The 2011 Coates Hire Ipswich 300 was a motor race for the Australian sedan-based V8 Supercars racing cars. It was the eighth event of the 2011 International V8 Supercars Championship. It was held on the weekend of August 19 to 21 at Queensland Raceway, near Ipswich, Queensland. It was the ninth running of the Queensland 300 and the 15th V8 Supercar event held at Queensland Raceway.

The event hosted races 16, 17 and 18 of the 2011 season in a unique three-race format. Two 22 lap, 70-kilometre races were run on Saturday split by a fifteen-minute 'service window', while Sunday saw a single 65-lap, 200-kilometre race. The pointscore was adjusted for the event, with 75 points going to the winner of each Saturday race before the normal pointscore was used on Sunday. The qualifying format for Races 16 and 18 remained the same as other events while the grid for Race 17 was based on the finishing results of Race 16.

Triple Eight Race Engineering driver Craig Lowndes dominated the event, taking both pole positions and winning all three races. Tim Slade had an impressive weekend for James Rosenberg Racing, finishing in the top three in each race and keeping pace with Lowndes and Lowndes' team mate Jamie Whincup. After finishing both Saturday races on the podium, Whincup's weekend took a turn for the worse when an engine trumpet cover was accidentally left on his car at the beginning of Race 18. Whincup was forced to vacate his front row grid spot and enter the pits to fix the issue. His race was made worse when he received a black flag for speeding in pitlane. Whincup fought back through the field to finish in 10th, setting a new lap record along the way.

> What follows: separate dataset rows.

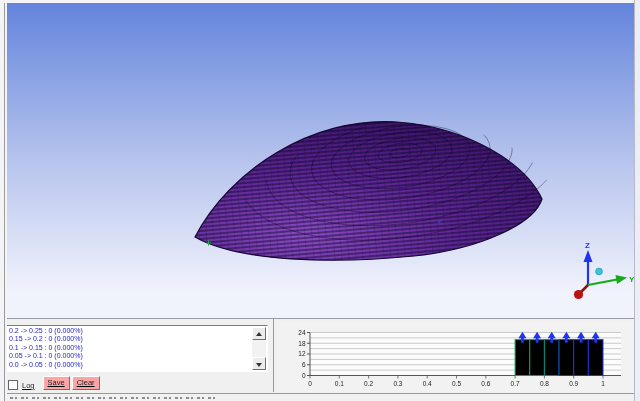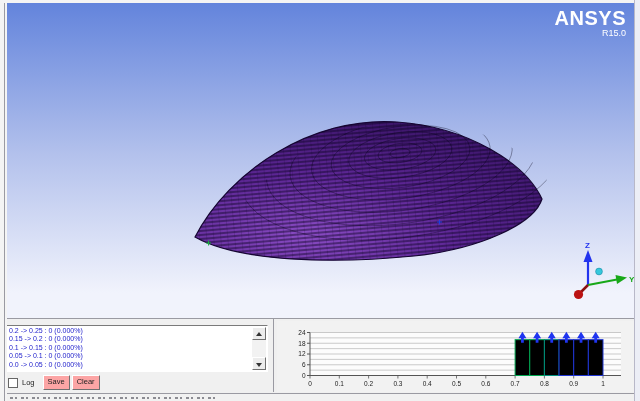"ANSYS" div.logo { html: <div> <div>ANSYS</div> <div>R15.0</div> </div> -> none }
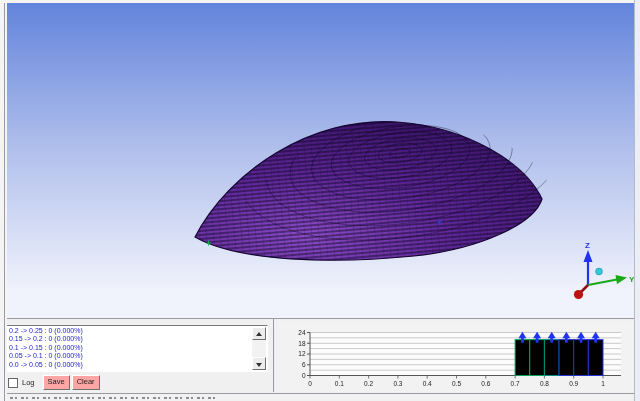"Log" .log-controls { align-items: center -> flex-end; text-decoration: none -> underline }
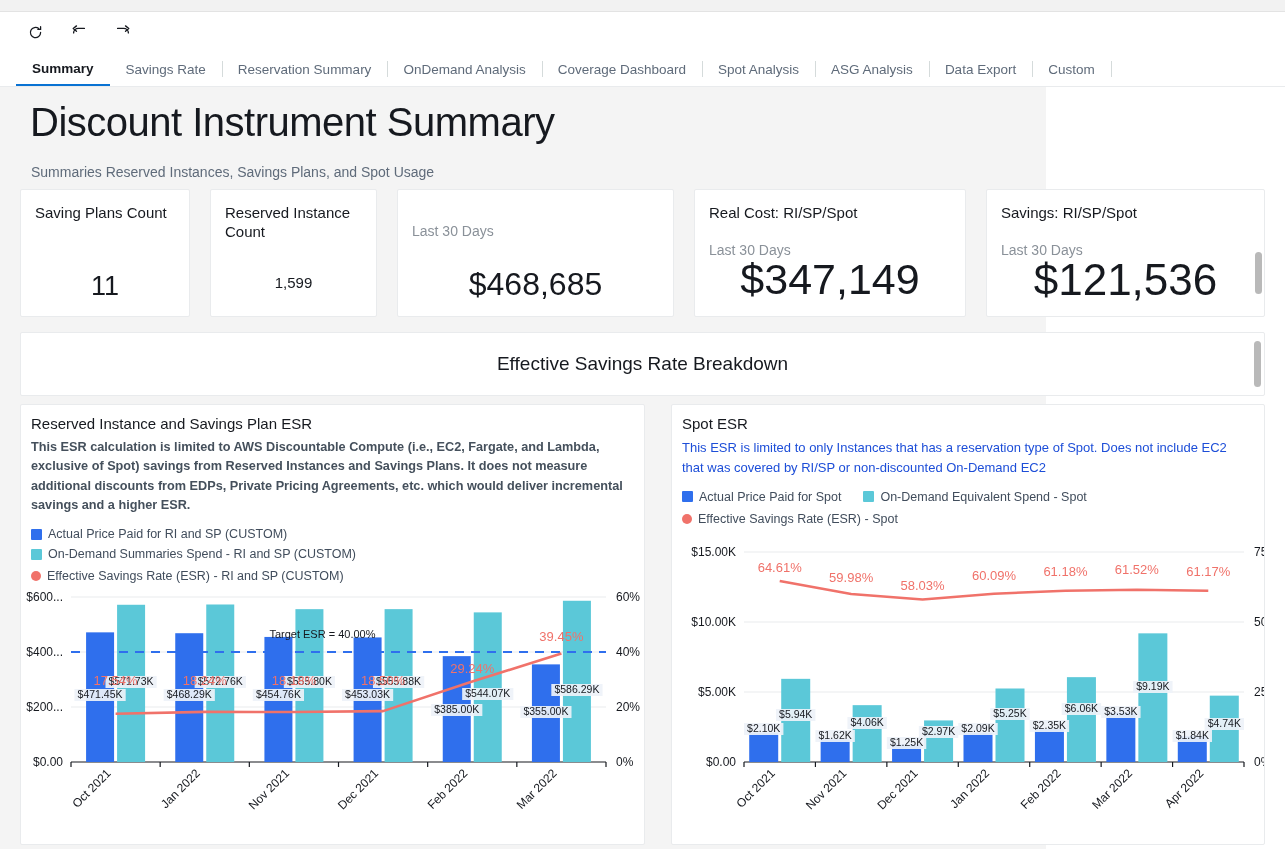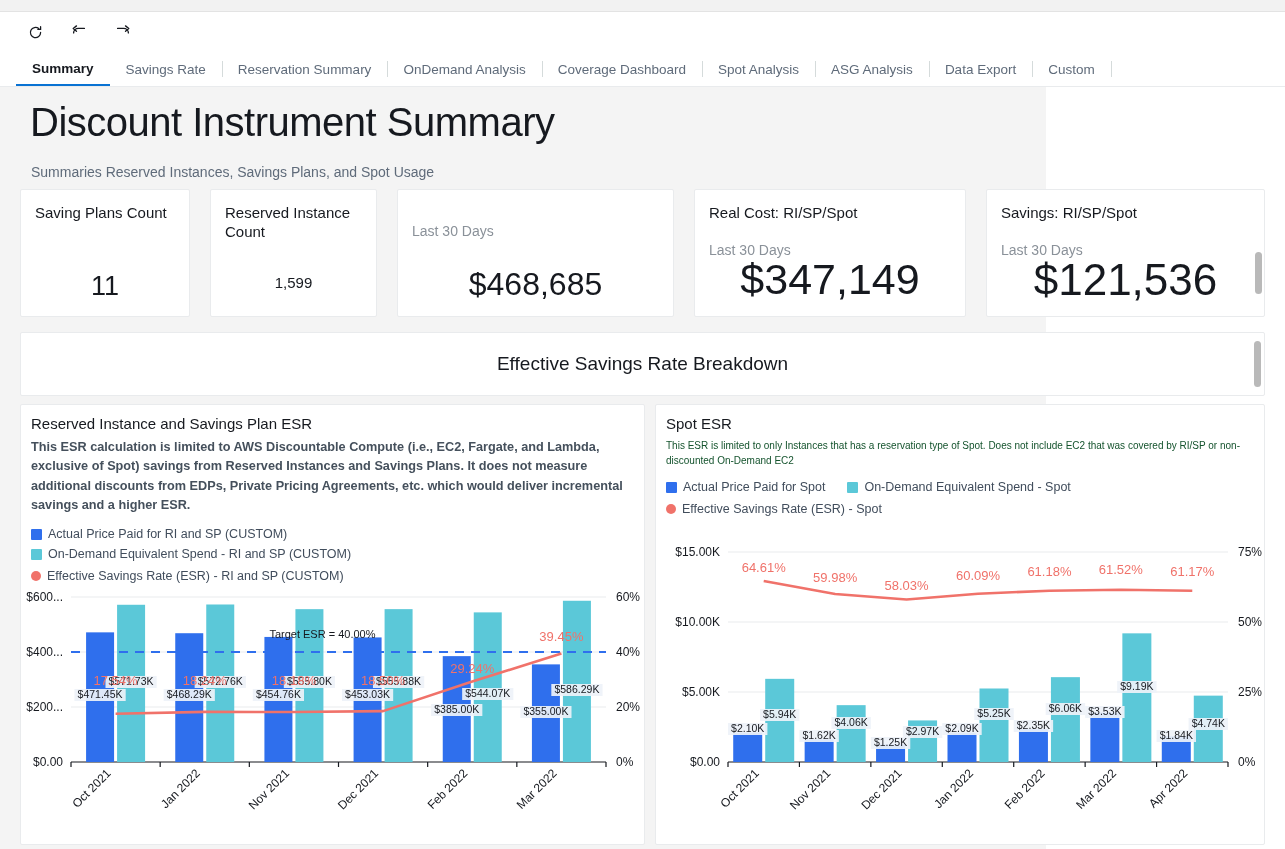"Reserved Instance and Savings Plan" .panels { gap: 10px -> 26px }
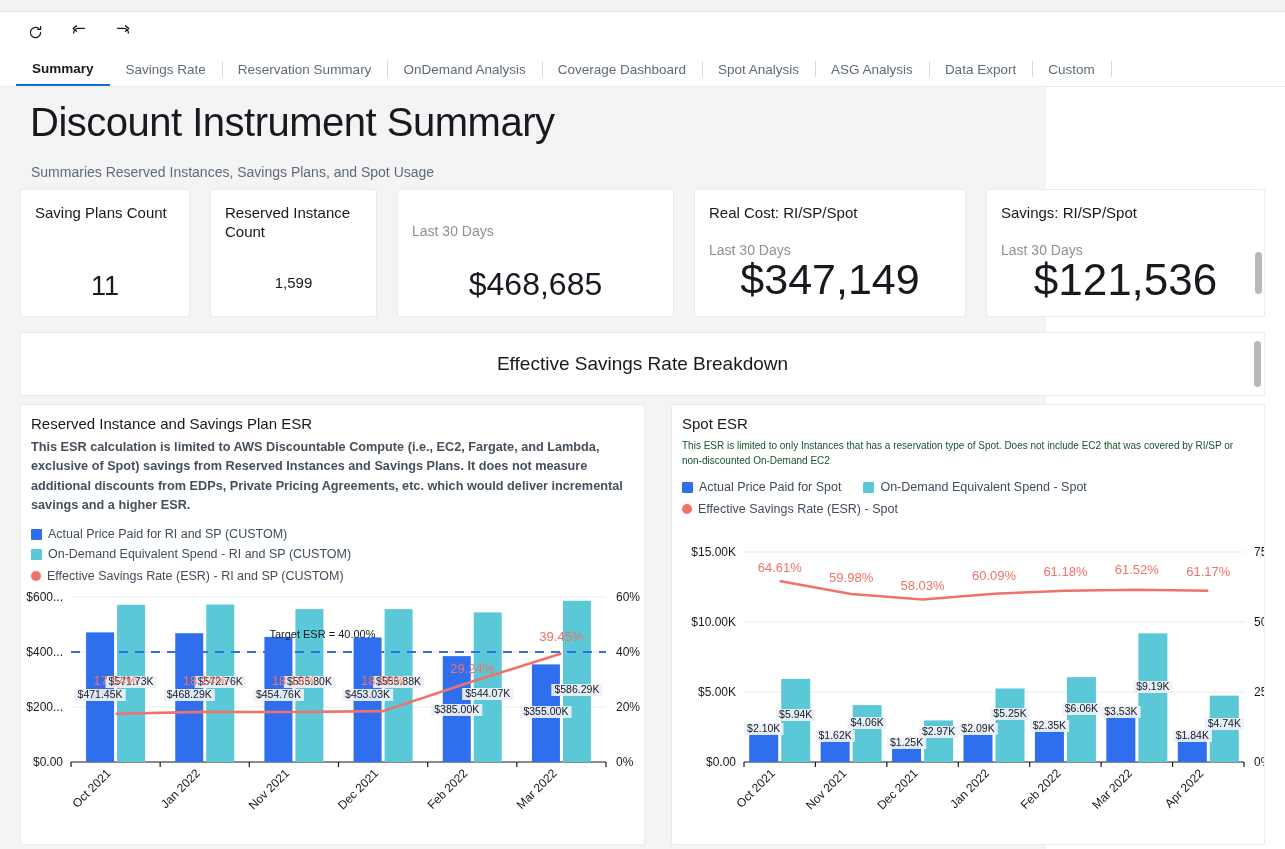"This ESR is limited to" .panel-desc { color: #14532d -> #1d4ed8; font-size: 10px -> 13px }
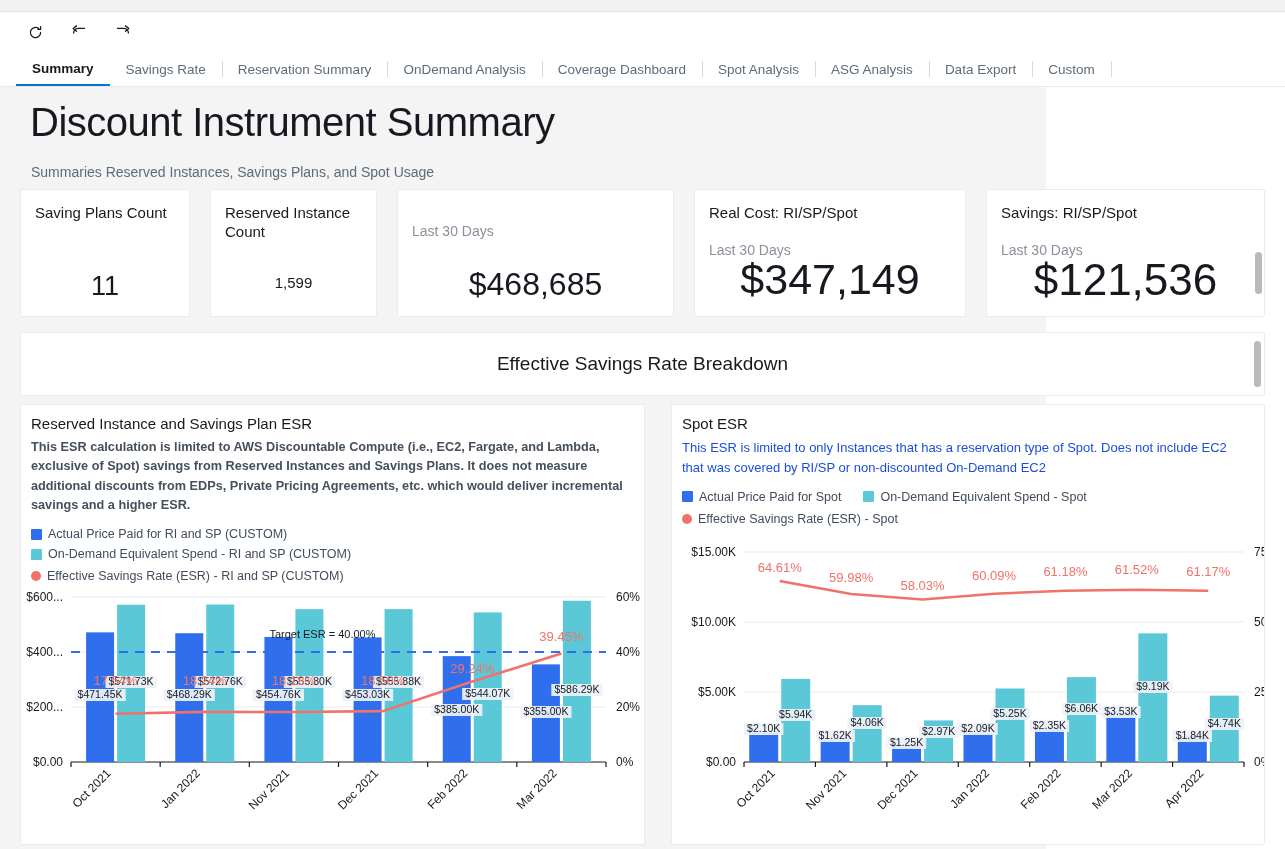"On-Demand Equivalent Spend - RI" span.legend-label { text: Equivalent -> Summaries }
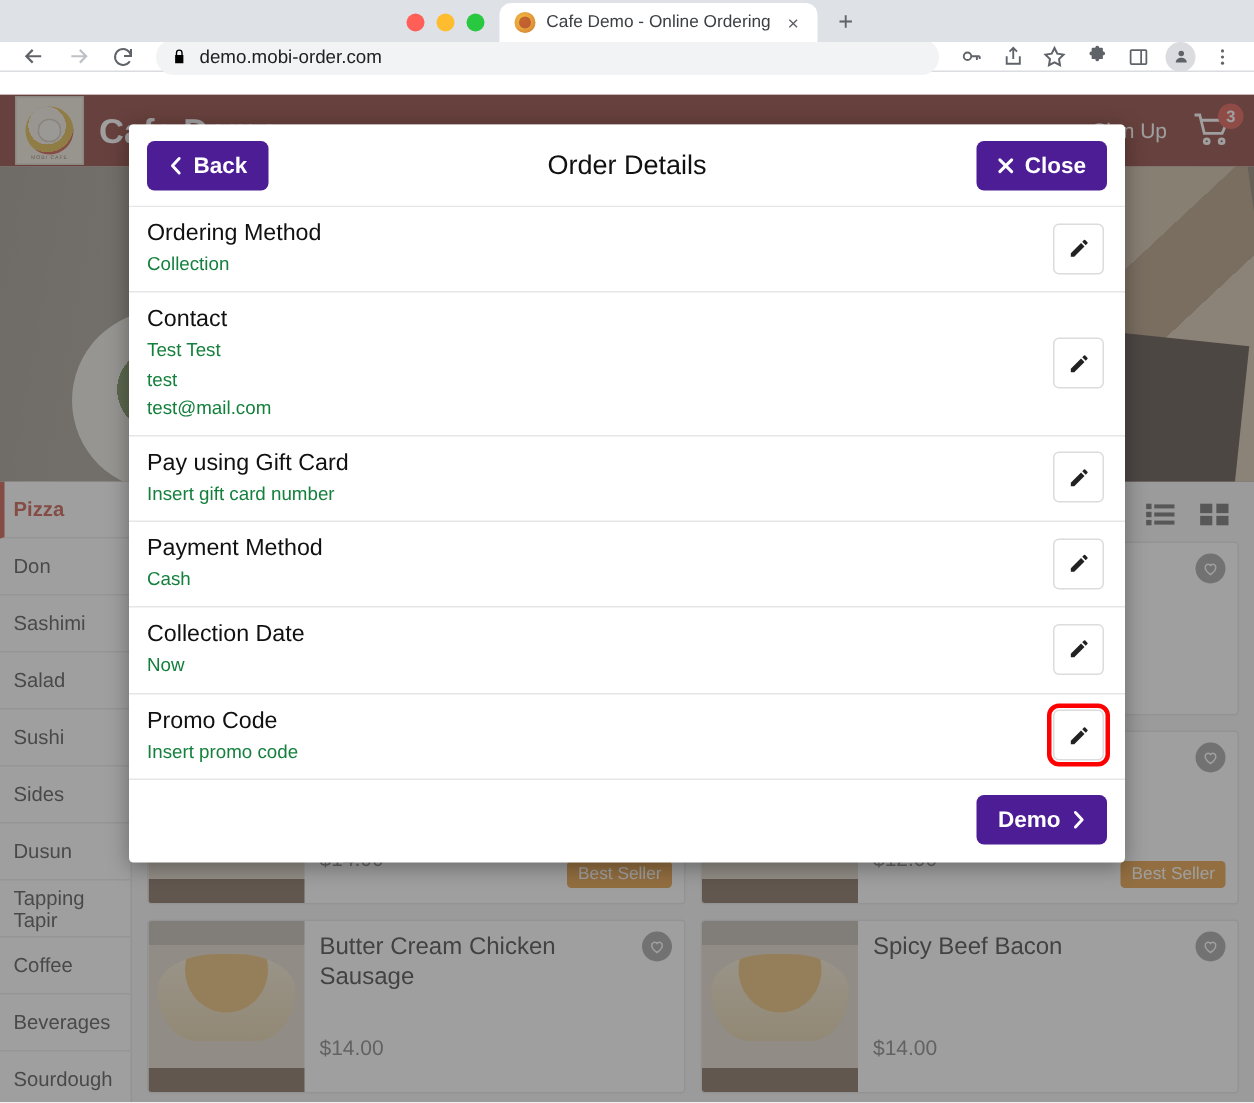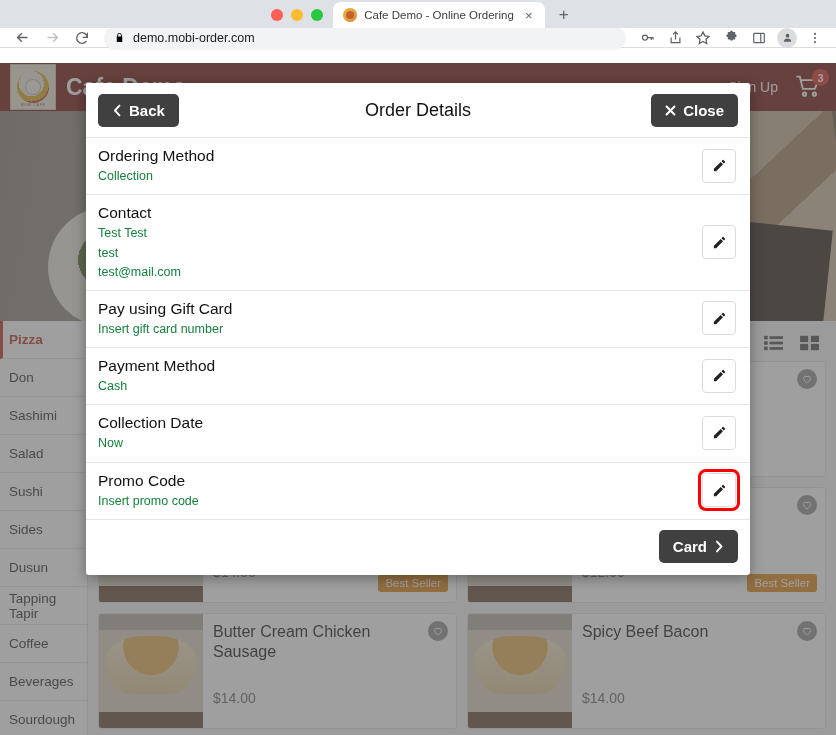"Back" .btn-red { background: #404040 -> #4c1d95 }
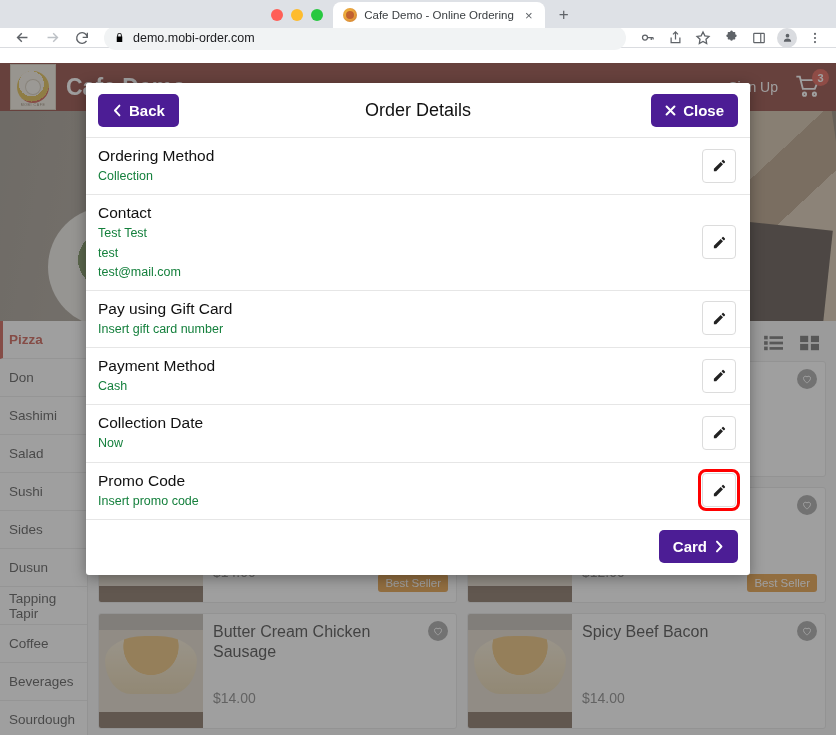"Card" span { text: Card -> Demo }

Lowndes, Slade and Whincup were the standout performers of the weekend, with most others having mediocre results. The Holden Racing Team's Garth Tander experienced a flat tyre at the end of Race 16 after contact with Paul Dumbrell which dropped him to last place and meant he would start Race 17 from 28th position. Tander fought his way through the field only to be turned around by Jason Bargwanna, who was given a 25-point penalty for causing the incident. Ford Performance Racing had a very disappointing weekend, struggling to find pace on the soft tyres. Shane van Gisbergen took the final podium place on Sunday, albeit some thirty seconds off the lead. James Moffat scored his career best result, finishing fourth on Sunday, and David Reynolds scored his second top five finish of the season in the same race.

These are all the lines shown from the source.